Polen setzt auf neue Kernkraftwerke – hohe Zustimmung in der Bevölkerung

In Polen erlebt die Kernenergie eine bemerkenswerte Renaissance. Während Deutschland sein letztes Atomkraftwerk 2023 abschaltete, treibt Polen den Ausbau der Nukleartechnologie energisch voran. Großkraftwerke und zahlreiche Mini-Reaktoren sollen die klimaschädliche Kohle ablösen. Das Ziel ist ambitioniert: eine führende Rolle in der europäischen Atomlandschaft (welt: 29.04.24).
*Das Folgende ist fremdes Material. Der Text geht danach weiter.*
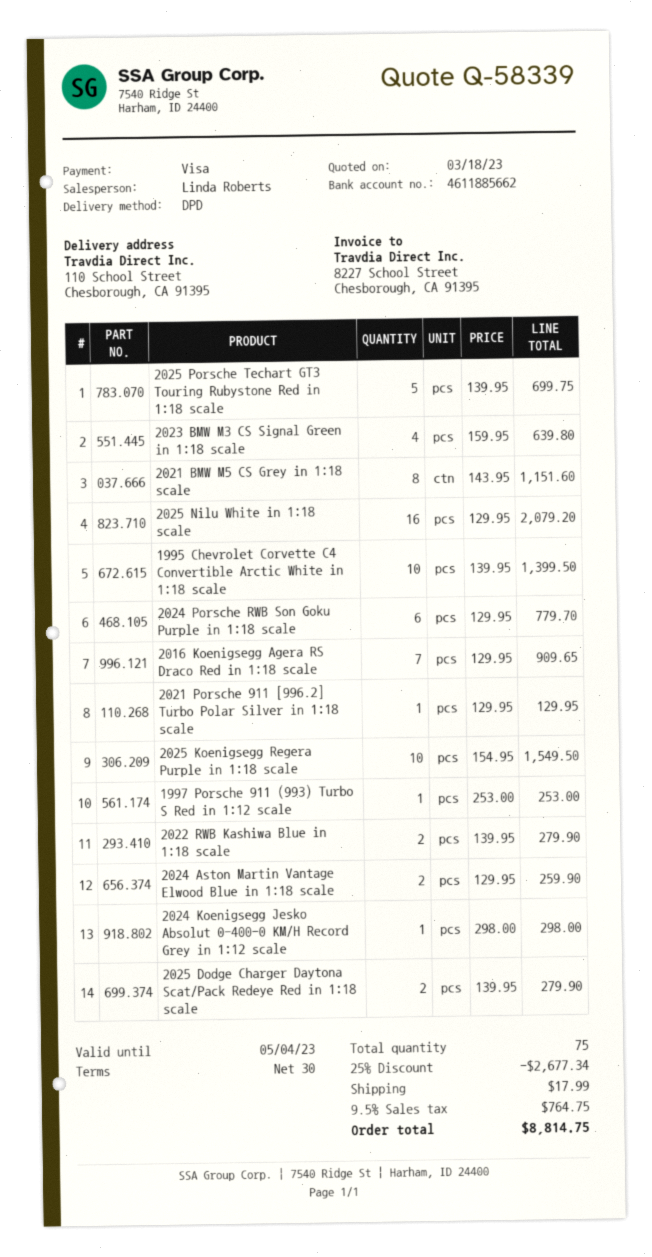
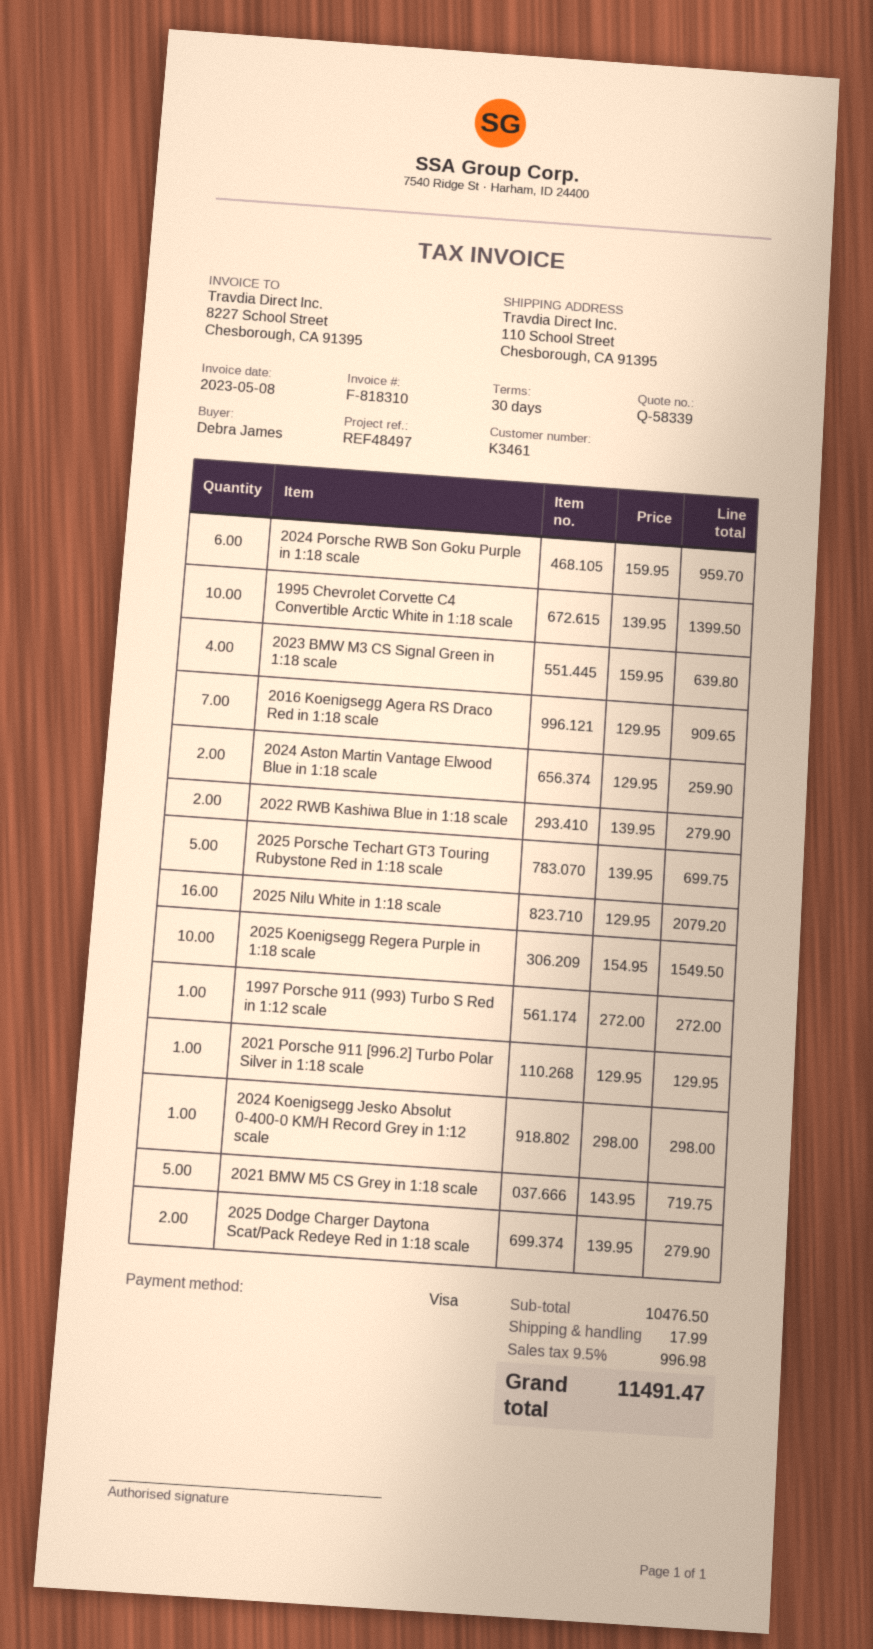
2021 BMW M5 CS Grey in 1:18 scale: 8 x 143.95 = 1151.60 -> 5 x 143.95 = 719.75
2024 Porsche RWB Son Goku Purple in 1:18 scale: 6 x 129.95 = 779.70 -> 6 x 159.95 = 959.70
1997 Porsche 911 (993) Turbo S Red in 1:12 scale: 1 x 253.00 = 253.00 -> 1 x 272.00 = 272.00
discount: 25% = 2677.34 -> none
tax: 9.5% = 764.75 -> 9.5% = 996.98
total: 8814.75 -> 11491.47

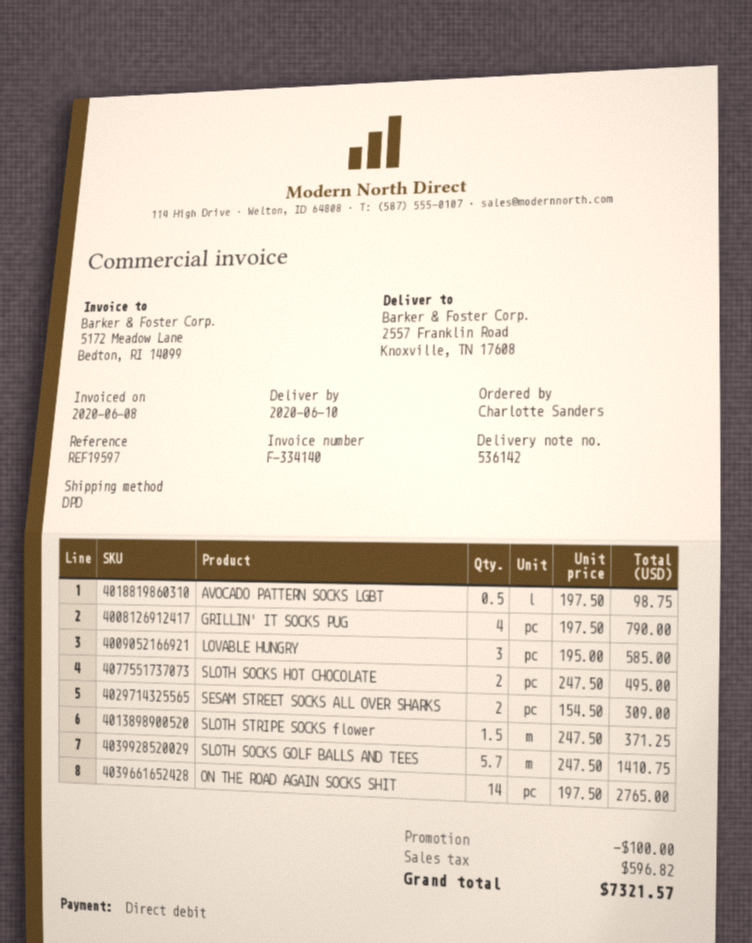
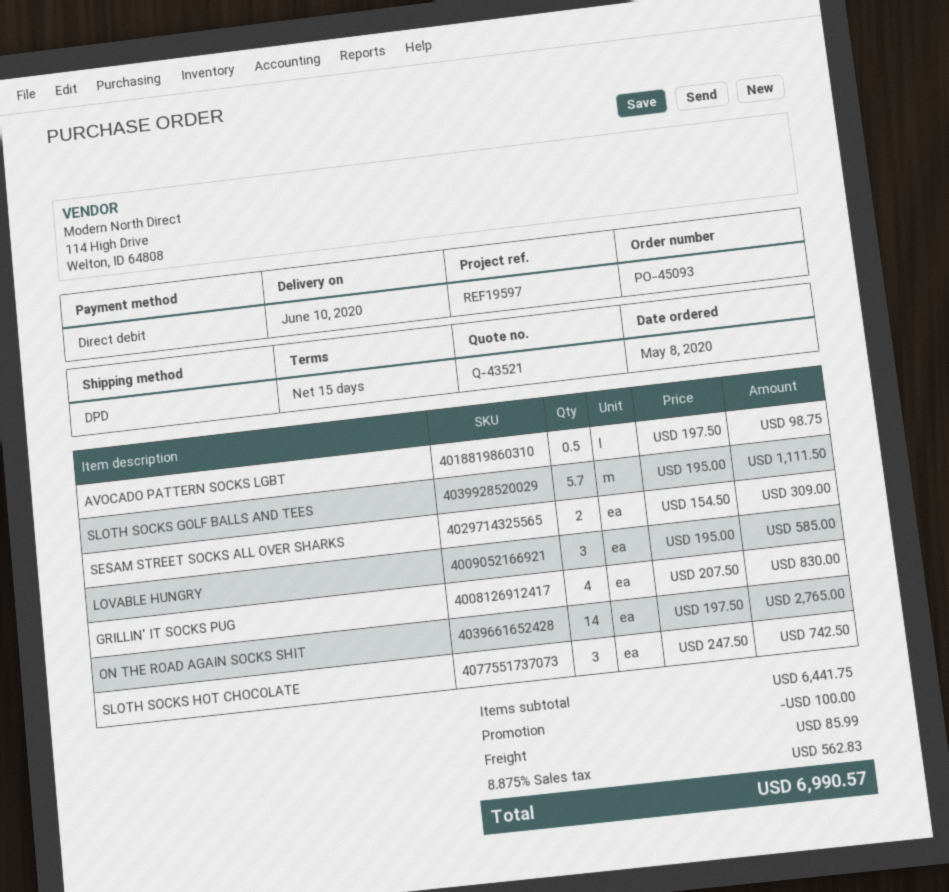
GRILLIN' IT SOCKS PUG: 4 x 197.50 = 790.00 -> 4 x 207.50 = 830.00
SLOTH SOCKS HOT CHOCOLATE: 2 x 247.50 = 495.00 -> 3 x 247.50 = 742.50
SLOTH STRIPE SOCKS flower: 1.5 x 247.50 = 371.25 -> none
SLOTH SOCKS GOLF BALLS AND TEES: 5.7 x 247.50 = 1410.75 -> 5.7 x 195.00 = 1111.50
shipping: none -> 85.99
tax: 596.82 -> 562.83
total: 7321.57 -> 6990.57

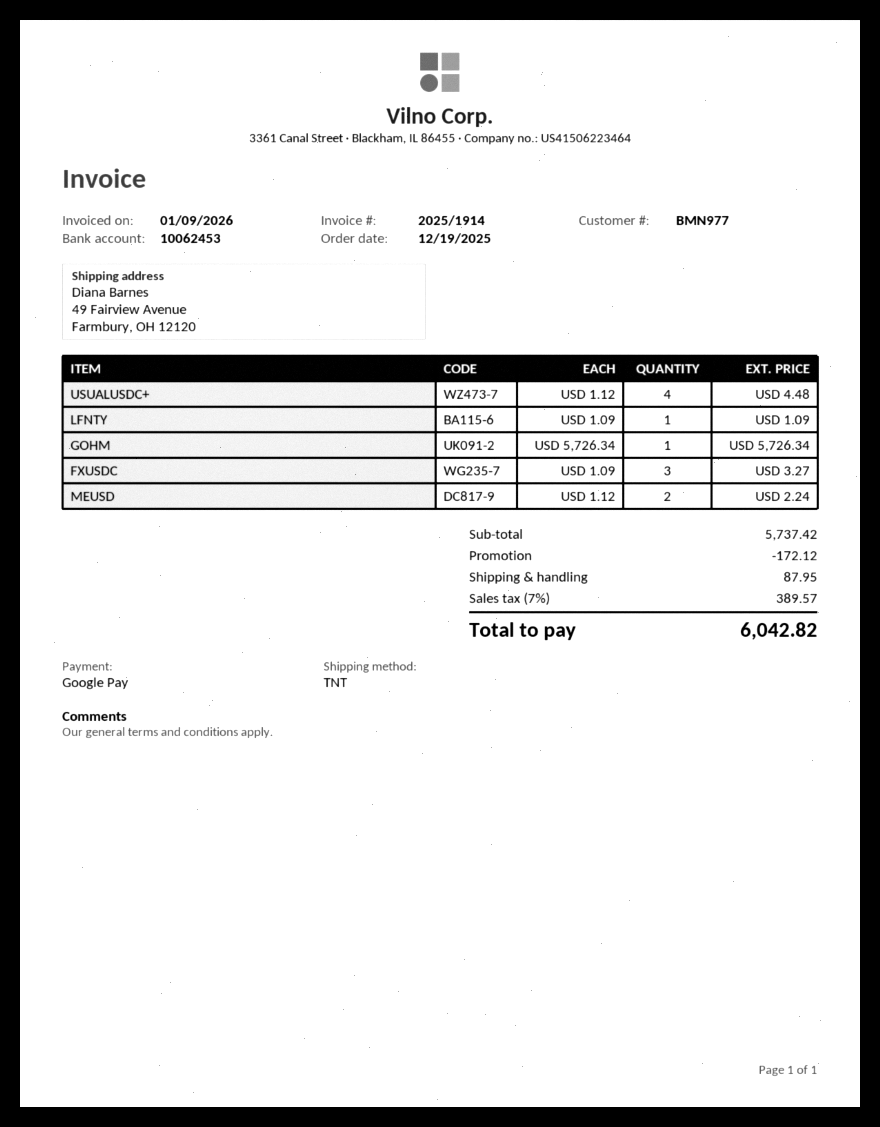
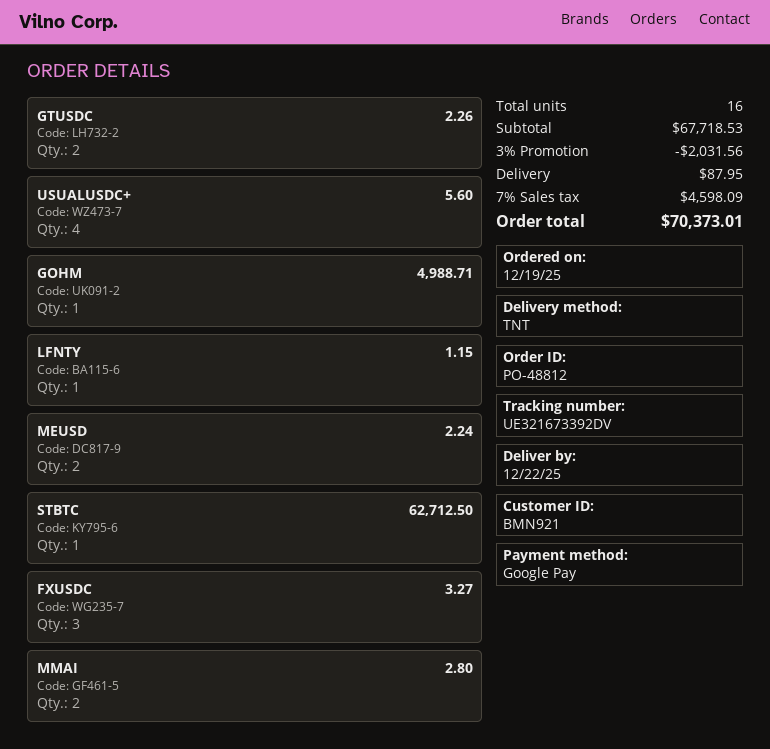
customer number: BMN977 -> BMN921
USUALUSDC+: 4 for 4.48 -> 4 for 5.60
LFNTY: 1 for 1.09 -> 1 for 1.15
GOHM: 1 for 5726.34 -> 1 for 4988.71
GTUSDC: none -> 2 for 2.26
STBTC: none -> 1 for 62712.50
MMAI: none -> 2 for 2.80
subtotal: 5737.42 -> 67718.53
discount: 172.12 -> 2031.56
tax: 7% = 389.57 -> 7% = 4598.09
total: 6042.82 -> 70373.01

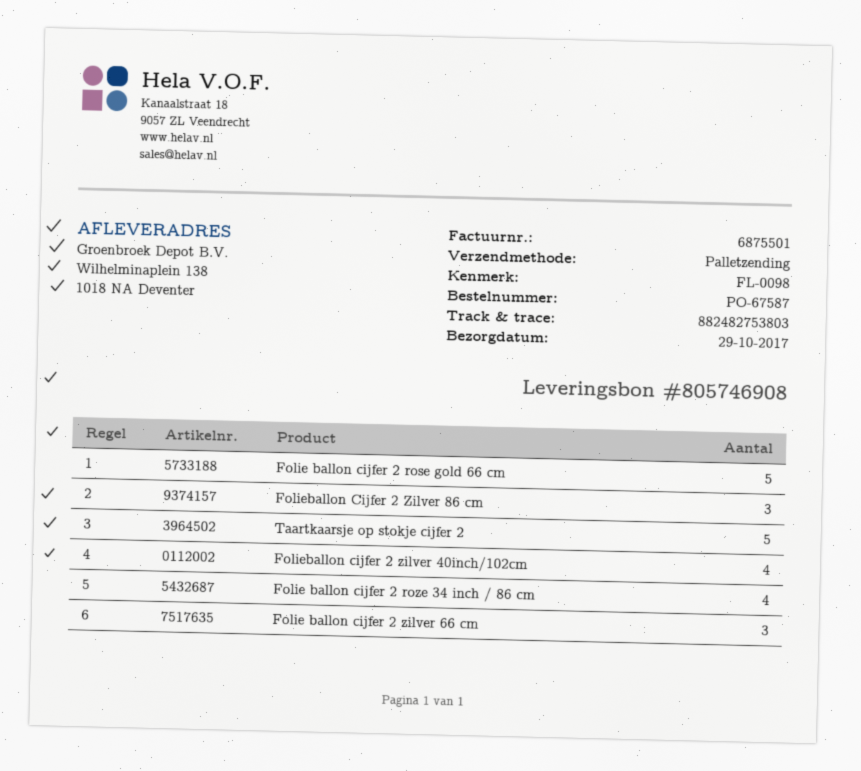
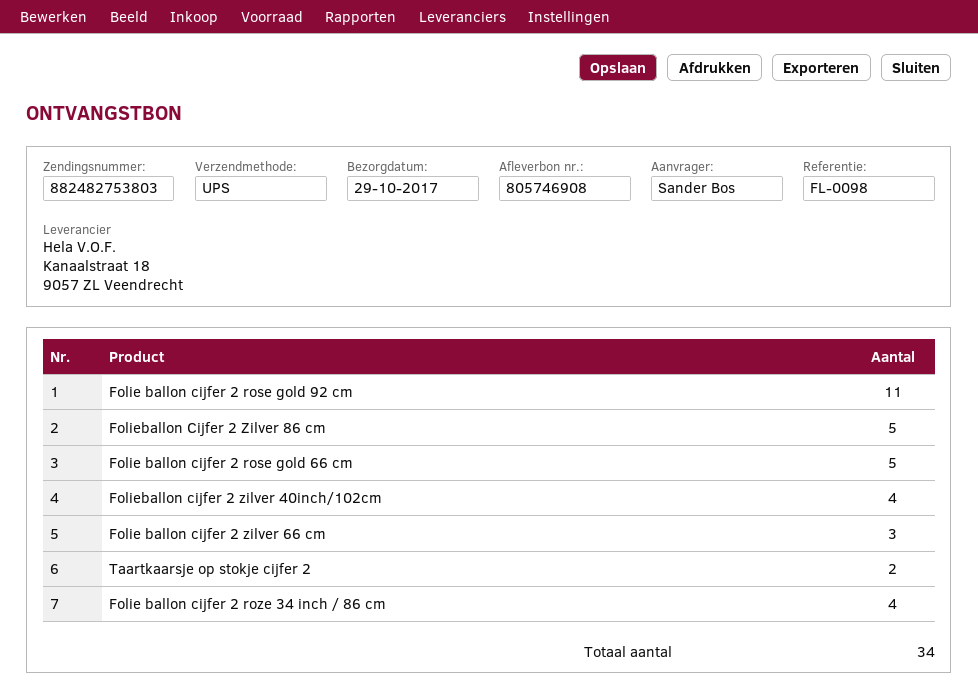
shipping method: pallet freight -> UPS
Folieballon Cijfer 2 Zilver 86 cm: 3 -> 5
Taartkaarsje op stokje cijfer 2: 5 -> 2
Folie ballon cijfer 2 rose gold 92 cm: none -> 11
Polens Atomwende: Neue Großkraftwerke und transatlantische Allianzen

Polens neuer Premierminister, Donald Tusk, bekräftigte das Engagement seines Landes für die Atomkraft. Bei einem Studententreffen in Opole erklärte er: „Wenn wir erleben wollen, dass die polnischen Kohlekraftwerke nicht mehr der größte Emittent von Kohlenstoffdioxid und anderen umweltschädlichen Stoffen in Europa sind, dann müssen wir uns für die Kernkraft entscheiden.“ Diese Position findet breite Unterstützung über die politischen Lager hinweg. Mindestens zwei große Atomkraftwerke sind geplant, wobei das Projekt in Lubiatowo-Kopalino, unter Federführung von Westinghouse aus den USA, am weitesten fortgeschritten ist. Der erste Reaktor dieses Typs soll bereits 2033 Strom liefern.

Polen treibt den Ausbau der Kernenergie massiv voran - Boom der Mini-Reaktoren - Genehmigung für den Bau von 24 SMRs erteilt
Polen treibt den Ausbau der Kernenergie massiv voran – Boom der Mini-Reaktoren – Genehmigung für den Bau von 24 SMRs erteilt
Bild: KI-generiert

Nicht nur staatliche, sondern auch private Akteure wie die Energiekonzerne PGE und ZE PAK setzen auf Atomenergie. Sie planen, in Patnow mit Unterstützung aus Südkorea ein weiteres Großkraftwerk zu errichten. Geplant sind dort sechs Reaktorblöcke, die insgesamt zwischen sechs und neun Gigawatt Leistung erbringen sollen.

Boom der Mini-Reaktoren – Genehmigung für den Bau von 24 SMRs erteilt

Ein weiterer Fokus liegt auf der Entwicklung von Kleinstreaktoren, den sogenannten „small modular reactors“ (SMRs). Diese Projekte sind in ganz Europa verbreitet, doch Polen nimmt hier eine Vorreiterrolle ein. Über hundert Vorhaben für diese kleineren Einheiten sind in Planung. Sie könnten nicht nur Städte, sondern auch große Industrieunternehmen mit Energie versorgen. Die modular vorgefertigten Anlagen versprechen eine kostengünstige und flexible Lösung für die Energieversorgung.

Orlen Synthos Green Energy hat kürzlich die Genehmigung für den Bau von 24 SMRs an sechs Standorten in Polen erhalten. Diese Entwicklung zeigt, wie ernst es Polen mit der Atomenergie ist. Auch internationale Kooperationen, etwa mit GE Hitachi aus den USA, verstärken Polens Position in dieser zukunftsweisenden Technologie.


Gesellschaftliche Akzeptanz und politische Weichenstellung

Die Unterstützung für die Kernenergie ist in Polen hoch: 75 Prozent der Bevölkerung befürworten den Atomeinstieg. Diese positive Einstellung spiegelt sich in landesweiten Informationskampagnen und Werbemaßnahmen wider. Jakub Wiech, ein prominenter Atomenergieexperte, betont jedoch, dass trotz des Enthusiasmus einige der geplanten Projekte möglicherweise nicht realisiert werden. „100 oder 70 SMR-Projekte sind zu viele, für derart viel Energie gibt es keinen Bedarf“, so Wiech. Er hält es für realistischer, dass etwa die Hälfte dieser Projekte umgesetzt wird, was immer noch die Kapazität von mehr als zehn traditionellen Reaktoren darstellen würde.

Obwohl der Ausbau der Kernenergie gut vorankommt, gibt es auch Herausforderungen. Probleme wie Kostensteigerungen und politische Überprüfungen könnten einige Projekte verzögern oder sogar stoppen. Doch die grundsätzliche Richtung, die Polen eingeschlagen hat, bleibt bestehen. Nach den bevorstehenden Wahlen zum EU-Parlament könnten weitere entscheidende Weichenstellungen für die Energiepolitik des Landes erfolgen.

Insgesamt zeigt sich, dass Polen entschlossen ist, seine Energieversorgung zu diversifizieren und sich von der Kohle zu lösen. Mit einem klaren Fokus auf die Kernenergie positioniert sich das Land als wichtiger Akteur in Europas Energiewende.